Fig. 5: Crystal structures of post-catalytic Prim–PolC–DNA complexes.

a Schematic of the 1-nt gapped post-turnover DNA substrate found in this pre-ternary post-catalytic complex (top panel). A ribbon-diagram representation of the post-catalytic Prim–PolC–DNA–NTP complex (bottom panel). The catalytic core is coloured sky blue, with the conserved loop structures from this family coloured dark blue, cyan and pink for Loops 1–3, respectively.
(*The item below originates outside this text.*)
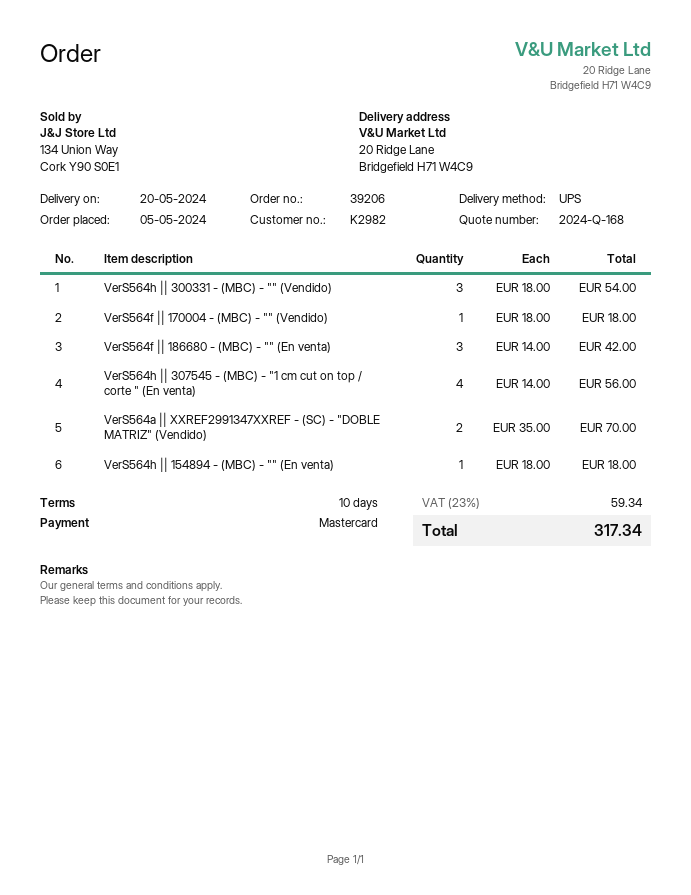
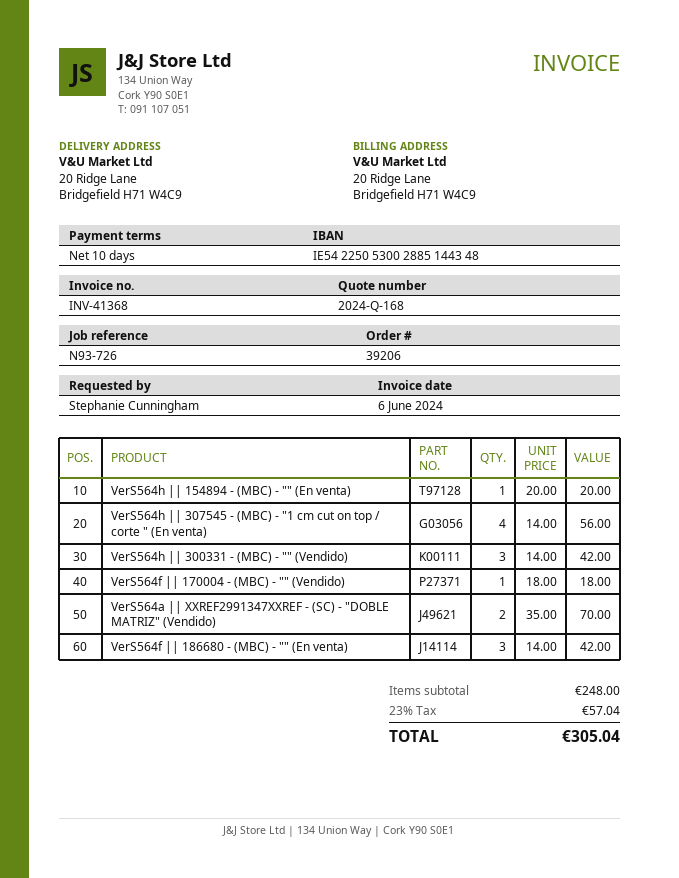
VerS564h || 300331 - (MBC) - "" (Vendido): 3 x 18.00 = 54.00 -> 3 x 14.00 = 42.00
VerS564h || 154894 - (MBC) - "" (En venta): 1 x 18.00 = 18.00 -> 1 x 20.00 = 20.00
tax: 23% = 59.34 -> 23% = 57.04
total: 317.34 -> 305.04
The catalytic aspartate side chains are represented with the carboxylic oxygens shown in red, and bound manganese ions depicted as magenta spheres. Side chains involved in forming the 5′ phosphate-binding pocket are depicted in dark blue. Active- site geometries of the two forms of post-catalytic turnover Prim–PolC:DNA complex. b In this post-catalytic complex, nucleotidyl transfer has occurred, and inorganic phosphate (PPi) remains bound in the active site. The gate residue, R179, is in the closed conformation, preventing PPi from leaving. All the hydrogen bonds are depicted in black hatched lines, and dative bonding in red hatched lines. Catalytic manganese ions depicted as magenta spheres. c In this post-catalytic complex, PPi has left the active site, and R179 remains in the open conformation, allowing the binding of the next incoming 3′-dUTP in readiness for the next round of catalysis. Regions or side chains that have poor density are represented as transparent elements.